According to one estimate, up to 3 million women took DES. The incidence of vaginal cancer among DES daughters has been estimated at less than 1%. Between 700 and 1,000 DES cases are now pending nationwide.

Generally, the law requires victims in cases of defective products to specify the manufacturer. But Nanette’s cancer was not diagnosed until 19 years after her mother’s pregnancy, and more than a year passed before the lawsuit was filed.

“The inability of (Mildred Serdahely) to identify the precise manufacturer of the drug her mother took while pregnant with her is a circumstance which has arisen through no fault of her own,” according to papers filed in the case.

“Because of the long latency period for the development of cancer . . . records have long since been destroyed,” according to the suit.

Serdahely, who had miscarried several times before, was pregnant with Nanette when she noticed spotting and consulted her doctor. He prescribed medication.

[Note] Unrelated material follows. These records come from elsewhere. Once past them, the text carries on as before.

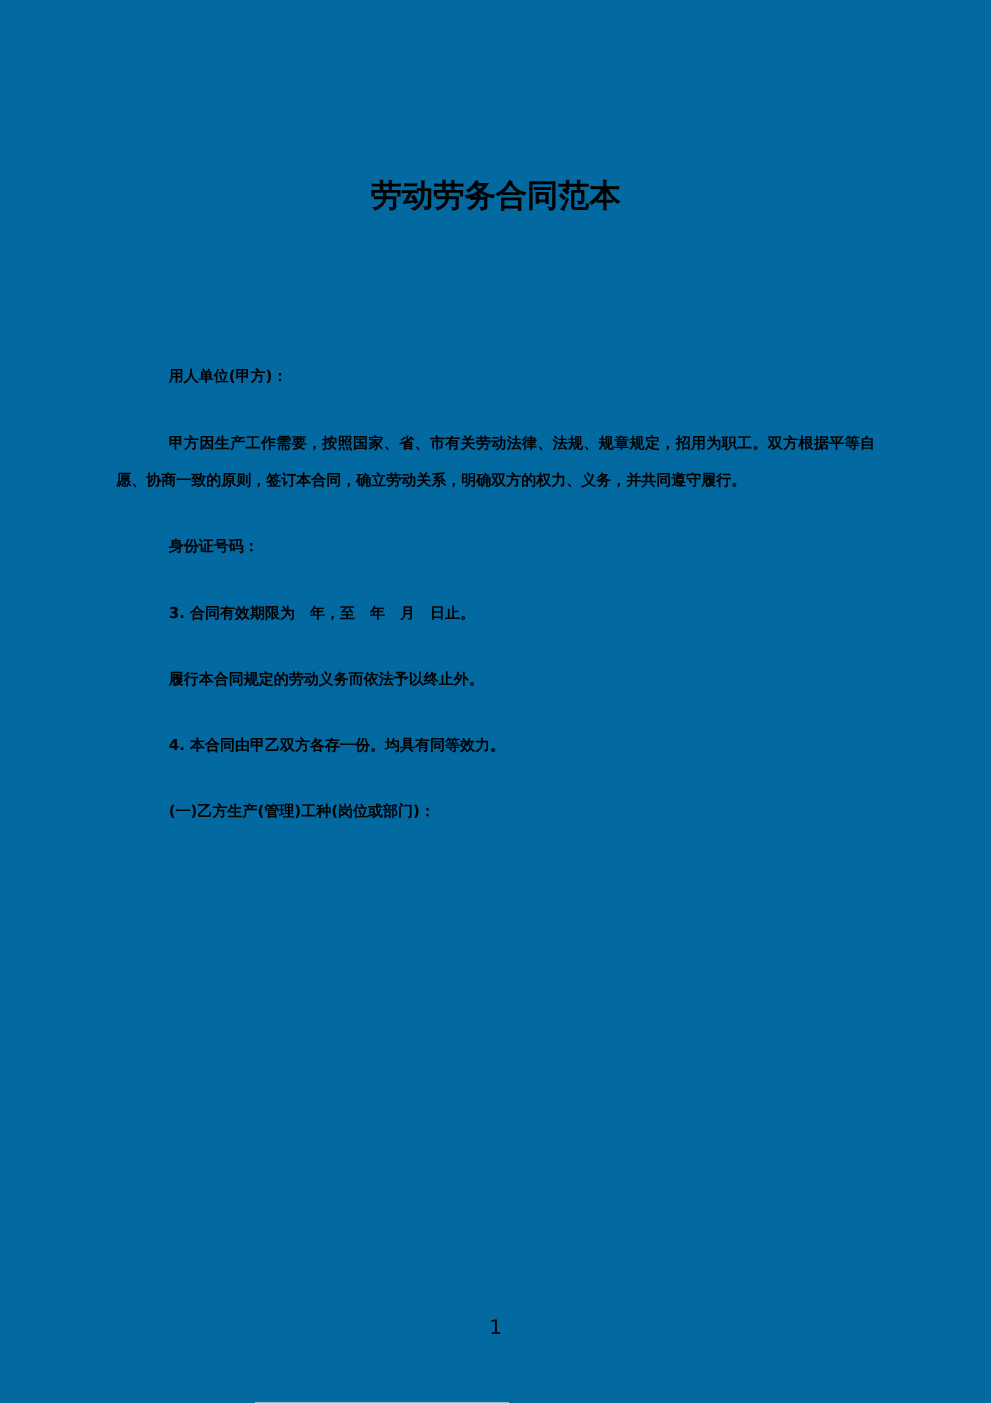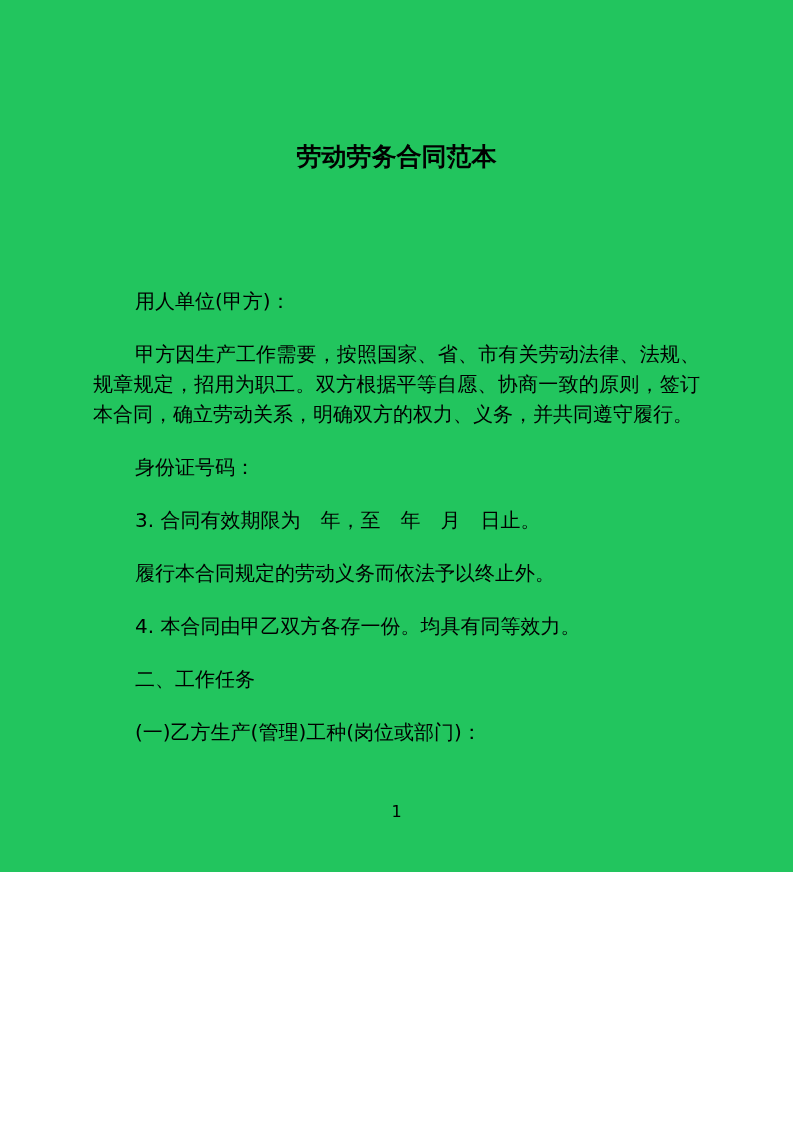--- a/index.html
+++ b/index.html
@@ -6,43 +6,44 @@
   * { box-sizing: border-box; margin: 0; padding: 0; }
   html, body { background: #ffffff; }
   body {
     font-family: "DejaVu Sans", "Liberation Sans", sans-serif;
     color: #000000;
     -webkit-font-smoothing: antialiased;
   }
   .page {
     position: relative;
     width: 793px;
-    height: 872px;
+    height: 1122px;
     margin: 0 auto;
-    background: #22c55e;
+    background: #0369a1;
     overflow: hidden;
   }
   .content {
     padding: 0 93px;            
   }
   .doc-title {
     margin: 140px 0 0 0;
     text-align: center;
     font-size: 25px;
     line-height: 34px;
     font-weight: 700;
     letter-spacing: 0px;
   }
   .para {
-    font-size: 20px;
+    font-size: 12px;
     line-height: 30px;
     margin: 0 0 23px 0;
     text-indent: 42px;          
     text-align: justify;
     word-break: normal;
+    font-weight: bold;
   }
   .para.first {
     margin-top: 112px;          
   }
   .page-number {
     position: absolute;
     bottom: 50px;
     left: 0;
     width: 100%;
     text-align: center;
@@ -67,20 +68,19 @@
 
 
 
     <p class="para">3. 合同有效期限为　年，至　年　月　日止。</p>
 
 
     <p class="para">履行本合同规定的劳动义务而依法予以终止外。</p>
 
     <p class="para">4. 本合同由甲乙双方各存一份。均具有同等效力。</p>
 
-    <p class="para">二、工作任务</p>
 
     <p class="para">(一)乙方生产(管理)工种(岗位或部门)：</p>
 
   </div>
 
   <div class="page-number">1</div>
 </div>
 
 </body></html>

“First he gave me the correct name which I couldn’t understand,” Mildred Serdahely said in a deposition. “Then he put his arm around me and hugged me and said all I needed to know or to remember was DES.”

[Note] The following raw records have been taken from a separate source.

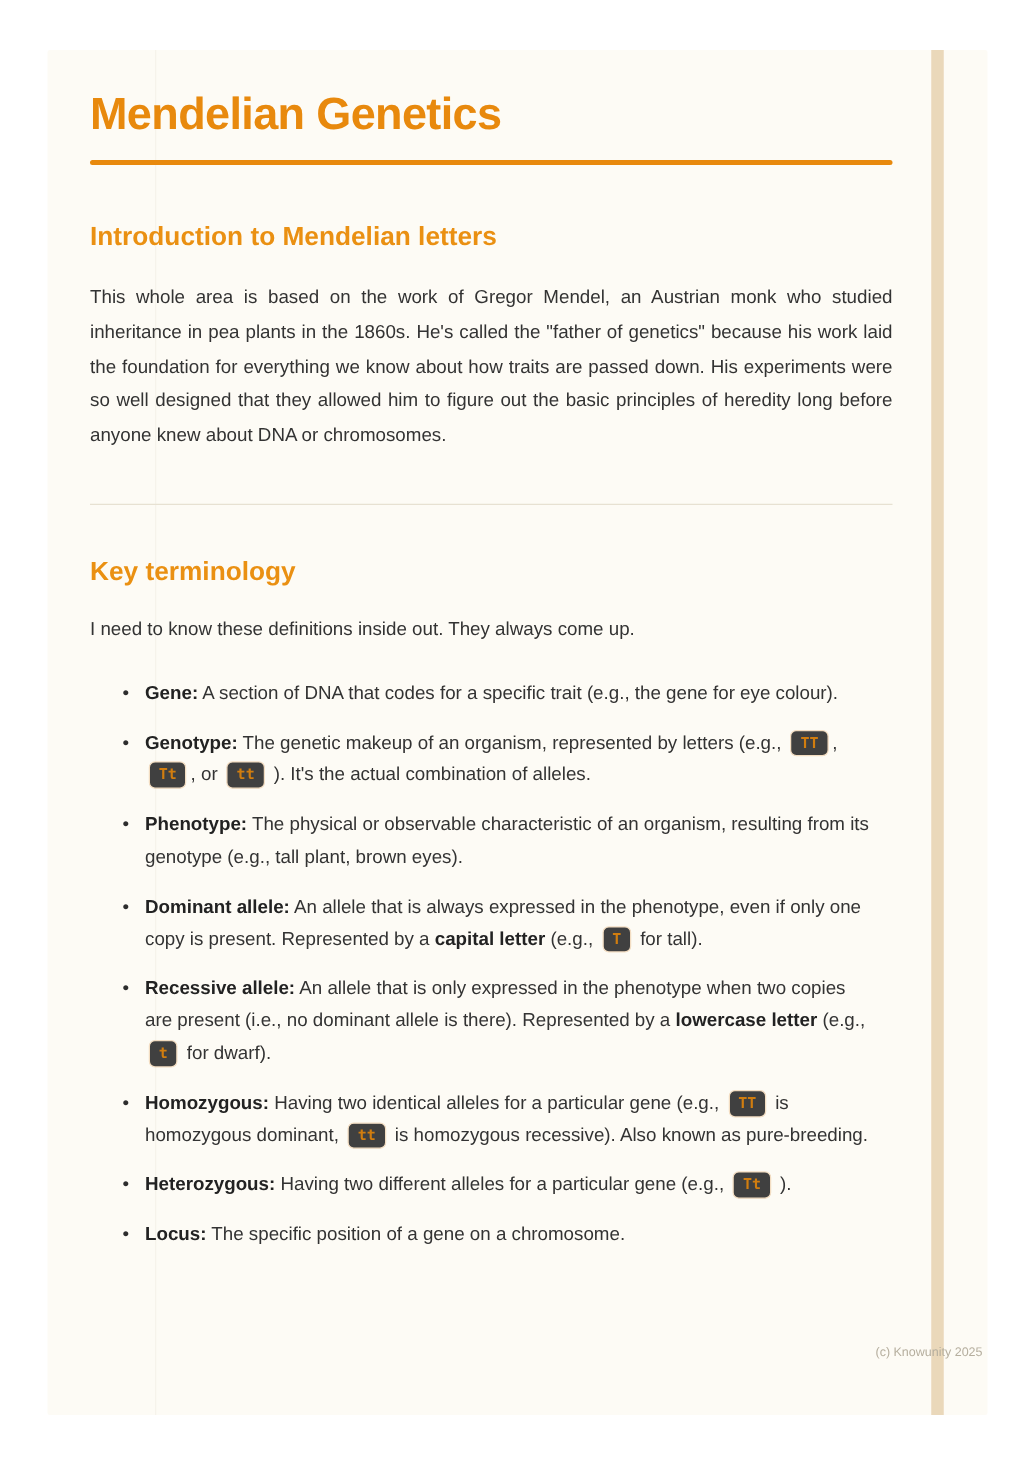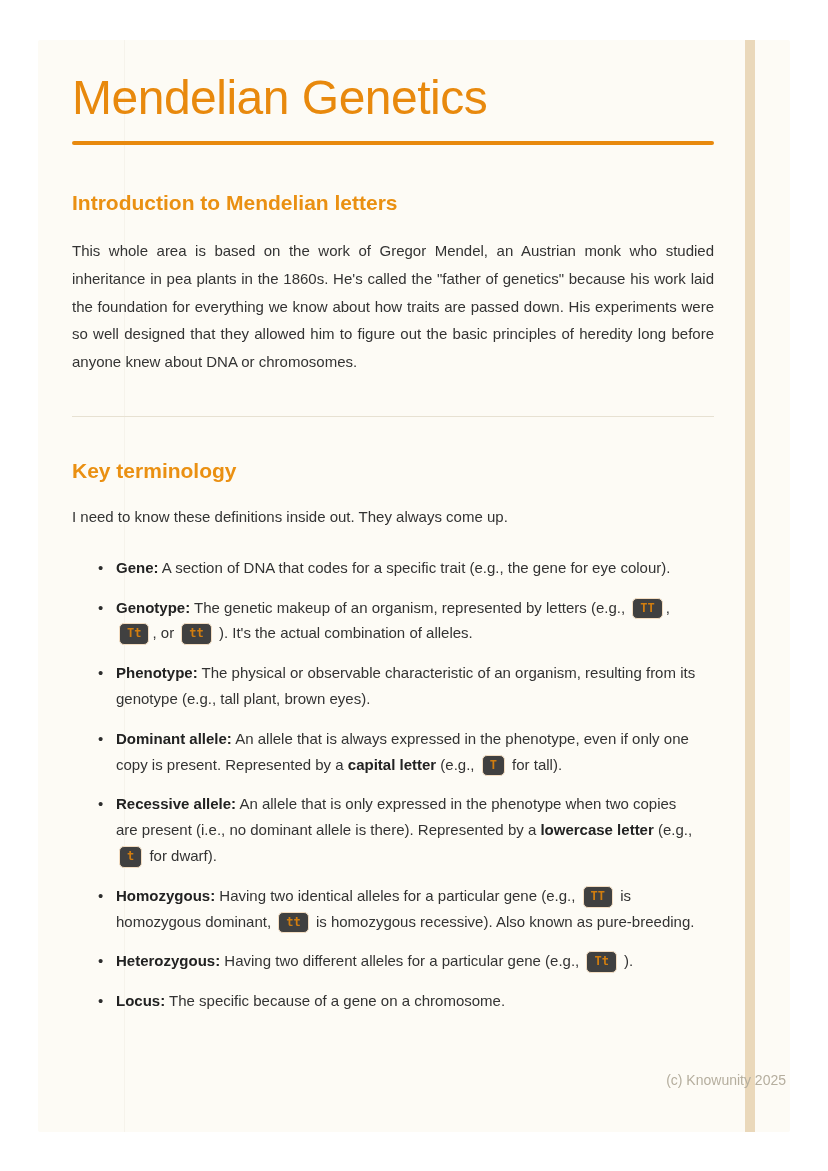--- a/index.html
+++ b/index.html
@@ -40,22 +40,22 @@
     background: #ead8ba;
   }
   .content {
     position: absolute;
     left: 34px;
     right: 76px;
     top: 30px;
   }
   h1.doc-title {
     margin: 0;
-    font-size: 48px;
-    font-weight: 400;
+    font-size: 36px;
+    font-weight: 700;
     letter-spacing: -0.5px;
     color: #e8890d;
   }
   .title-rule {
     height: 4px;
     background: #e8890d;
     border: none;
     margin: 16px 0 46px 0;
     border-radius: 2px;
   }
@@ -120,21 +120,21 @@
     border-radius: 5px;
     padding: 1px 7px 2px 7px;
     margin: 0 3px;
     line-height: 1.4;
     vertical-align: 1px;
   }
   .watermark {
     position: absolute;
     right: 4px;
     bottom: 44px;
-    font-size: 14px;
+    font-size: 10px;
     color: #b5ae9e;
   }
 </style>
 </head>
 <body>
 
 <div class="canvas">
   <div class="sheet">
     <div class="paper-seam" style="left: 86px;"></div>
     <div class="side-stripe"></div>
@@ -152,19 +152,19 @@
       <p class="lead-text">I need to know these definitions inside out. They always come up.</p>
 
       <ul class="term-list">
           <li><strong>Gene:</strong><span> A section of DNA that codes for a specific trait (e.g., the gene for eye colour).</span></li>
           <li><strong>Genotype:</strong><span> The genetic makeup of an organism, represented by letters (e.g., </span><code class="chip">TT</code><span>, </span><code class="chip">Tt</code><span>, or </span><code class="chip">tt</code><span> ). It's the actual combination of alleles.</span></li>
           <li><strong>Phenotype:</strong><span> The physical or observable characteristic of an organism, resulting from its genotype (e.g., tall plant, brown eyes).</span></li>
           <li><strong>Dominant allele:</strong><span> An allele that is always expressed in the phenotype, even if only one copy is present. Represented by a </span><strong>capital letter</strong><span> (e.g., </span><code class="chip">T</code><span> for tall).</span></li>
           <li><strong>Recessive allele:</strong><span> An allele that is only expressed in the phenotype when two copies are present (i.e., no dominant allele is there). Represented by a </span><strong>lowercase letter</strong><span> (e.g., </span><code class="chip">t</code><span> for dwarf).</span></li>
           <li><strong>Homozygous:</strong><span> Having two identical alleles for a particular gene (e.g., </span><code class="chip">TT</code><span> is homozygous dominant, </span><code class="chip">tt</code><span> is homozygous recessive). Also known as pure-breeding.</span></li>
           <li><strong>Heterozygous:</strong><span> Having two different alleles for a particular gene (e.g., </span><code class="chip">Tt</code><span> ).</span></li>
-          <li><strong>Locus:</strong><span> The specific because of a gene on a chromosome.</span></li>
+          <li><strong>Locus:</strong><span> The specific position of a gene on a chromosome.</span></li>
         </ul>
     </div>
 
     <div class="watermark">(c) Knowunity 2025</div>
   </div>
 </div>
 
 </body></html>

In June, 1979, Nanette Serdahely’s doctor “told her she had clear cell adenocarcinoma of cervix and vagina. He said it was very rare in young women,” said Joseph A. Shaub, her attorney. “The doctor told her she had probably been exposed to DES.”

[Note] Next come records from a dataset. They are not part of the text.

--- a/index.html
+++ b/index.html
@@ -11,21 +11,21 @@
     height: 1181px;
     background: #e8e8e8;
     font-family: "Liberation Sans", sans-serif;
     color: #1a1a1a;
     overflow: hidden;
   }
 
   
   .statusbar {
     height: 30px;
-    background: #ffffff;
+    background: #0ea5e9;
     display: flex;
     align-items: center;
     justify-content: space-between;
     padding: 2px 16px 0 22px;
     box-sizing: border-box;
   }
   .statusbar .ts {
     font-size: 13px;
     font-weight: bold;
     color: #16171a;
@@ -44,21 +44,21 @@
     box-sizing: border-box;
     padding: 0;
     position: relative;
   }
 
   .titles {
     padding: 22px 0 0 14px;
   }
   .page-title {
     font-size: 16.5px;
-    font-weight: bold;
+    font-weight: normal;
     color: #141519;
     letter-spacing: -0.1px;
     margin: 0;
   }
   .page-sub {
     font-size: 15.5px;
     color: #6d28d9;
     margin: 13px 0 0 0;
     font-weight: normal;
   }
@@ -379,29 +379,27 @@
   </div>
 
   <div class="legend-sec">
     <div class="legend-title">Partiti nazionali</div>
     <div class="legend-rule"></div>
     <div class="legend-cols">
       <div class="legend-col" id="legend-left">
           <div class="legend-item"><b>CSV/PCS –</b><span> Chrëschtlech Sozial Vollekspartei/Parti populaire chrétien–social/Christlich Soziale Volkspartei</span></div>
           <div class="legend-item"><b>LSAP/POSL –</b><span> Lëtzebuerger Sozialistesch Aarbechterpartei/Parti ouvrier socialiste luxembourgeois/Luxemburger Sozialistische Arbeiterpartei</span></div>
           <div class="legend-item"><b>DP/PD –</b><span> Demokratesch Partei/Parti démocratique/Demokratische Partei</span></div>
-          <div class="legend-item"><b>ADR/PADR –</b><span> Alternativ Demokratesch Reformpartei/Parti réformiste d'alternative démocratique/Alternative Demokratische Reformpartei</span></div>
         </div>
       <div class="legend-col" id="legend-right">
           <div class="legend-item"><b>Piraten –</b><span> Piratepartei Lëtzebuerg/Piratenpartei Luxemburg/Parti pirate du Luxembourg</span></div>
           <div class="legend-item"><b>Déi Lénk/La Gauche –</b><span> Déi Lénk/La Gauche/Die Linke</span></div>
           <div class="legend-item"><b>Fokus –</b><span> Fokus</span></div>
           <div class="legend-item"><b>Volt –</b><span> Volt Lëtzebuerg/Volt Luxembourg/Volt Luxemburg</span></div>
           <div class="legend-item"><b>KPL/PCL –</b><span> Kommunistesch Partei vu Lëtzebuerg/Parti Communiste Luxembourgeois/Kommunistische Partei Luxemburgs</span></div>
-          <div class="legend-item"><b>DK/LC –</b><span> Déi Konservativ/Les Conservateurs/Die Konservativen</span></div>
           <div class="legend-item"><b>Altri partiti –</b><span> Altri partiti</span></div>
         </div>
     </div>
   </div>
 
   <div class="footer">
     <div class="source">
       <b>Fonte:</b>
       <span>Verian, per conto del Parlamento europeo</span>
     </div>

She then had a “complete hysterectomy and other serious surgery. She had radiation treatment,” Shaub said.

Talked to Doctor’s Wife

Six months later, Mildred Serdahely went to the home of the doctor who treated her during her pregnancy. She told the physician’s wife about her daughter, and explained the urgent need to find her medical records. She never heard from the doctor, Shaub said.

Wednesday’s trial is scheduled to begin before Orange County Superior Judge Leonard Goldstein. Shaub and his associate, Roman Silberfeld, will have to counter claims by Eli Lilly & Co., Upjohn Co., Squibb Corp., and Boyle & Co. that Serdahely could not have purchased their product at the Costa Mesa pharmacy.

Although lawyers for the drug firms declined comment, court papers show that they contend that state law bars the claim because it was not filed within one year of the diagnosis of Nanette’s cancer.

Shaub said Nanette was “trying to get her life together” at the time and did not realize that DES might have been the cause until a relative mailed her a newspaper story about a DES daughter who had filed a lawsuit in Boston.

“The last thing she was thinking about then was suing somebody,” Shaub said.

“I believe that DES causes this cancer,” Shaub said. “I don’t think there is any doubt that it does. The only people nowadays who seriously contest that are drug companies, their lawyers and the experts they hire to testify in court.”

Nationwide, the trend is for pharmaceutical companies to settle cases in which victims can identify the brand of drug they took, said Barbara Taylor, who edits a DES litigation newsletter published in Edgemont, Pa.

Awards Kept Confidential

The size of the settlements, Taylor said, are kept “very confidential.”

“Just recently, a settlement amount was announced for the first and only time that I can remember,” Taylor said. “It was a case in Wisconsin. The woman settled for $348,200.”

In that case, the woman found records documenting her specific drug purchases from an identifiable firm, according to her Milwaukee lawyer, Susan Rosenberg.

“Once the drug companies are convinced there is product identification, they do settle,” said Van Koten, who won the DES case in Washington.

“‘Otherwise, they fight these cases very, very hard,” Van Koten said. “They spare no expense. We won a $400,000 verdict and between our fees and expenses, the award didn’t compensate us fully, had we been billing at regular hourly rates.”

The first Serdahely trial is expected to last three weeks, and it will determine whether the others need to take place. A second trial before a different jury would be needed to determine how much of the market the four drug companies had in 1959, which would establish their portion of liability.

Finally, the third trial, if necessary, would deal with the more routine issues of personal injury cases, such as the dangerousness of the drug and the amount of damages.